In the entries below, find the line with "[41,265,155,278] www.bbc.com ->" and the line with "(293, 545) none". Return those two lines and all lines between them, exactly.
Top of Input data
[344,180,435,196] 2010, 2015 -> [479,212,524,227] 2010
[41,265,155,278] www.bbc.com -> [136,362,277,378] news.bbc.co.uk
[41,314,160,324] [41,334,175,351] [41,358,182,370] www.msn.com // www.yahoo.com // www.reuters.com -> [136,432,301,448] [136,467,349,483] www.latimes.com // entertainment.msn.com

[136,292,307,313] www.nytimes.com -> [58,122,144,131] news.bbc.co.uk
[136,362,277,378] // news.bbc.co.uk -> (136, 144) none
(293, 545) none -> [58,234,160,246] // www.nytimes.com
Bottom of Input data
Top of Input data
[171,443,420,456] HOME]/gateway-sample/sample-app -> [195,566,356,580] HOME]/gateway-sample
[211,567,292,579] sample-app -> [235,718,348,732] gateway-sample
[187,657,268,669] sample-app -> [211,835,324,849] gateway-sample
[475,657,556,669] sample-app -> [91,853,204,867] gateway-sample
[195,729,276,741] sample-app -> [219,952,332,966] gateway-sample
Bottom of Input data
Output:
[41,265,155,278] www.bbc.com -> [136,362,277,378] news.bbc.co.uk
[41,314,160,324] [41,334,175,351] [41,358,182,370] www.msn.com // www.yahoo.com // www.reuters.com -> [136,432,301,448] [136,467,349,483] www.latimes.com // entertainment.msn.com

[136,292,307,313] www.nytimes.com -> [58,122,144,131] news.bbc.co.uk
[136,362,277,378] // news.bbc.co.uk -> (136, 144) none
(293, 545) none -> [58,234,160,246] // www.nytimes.com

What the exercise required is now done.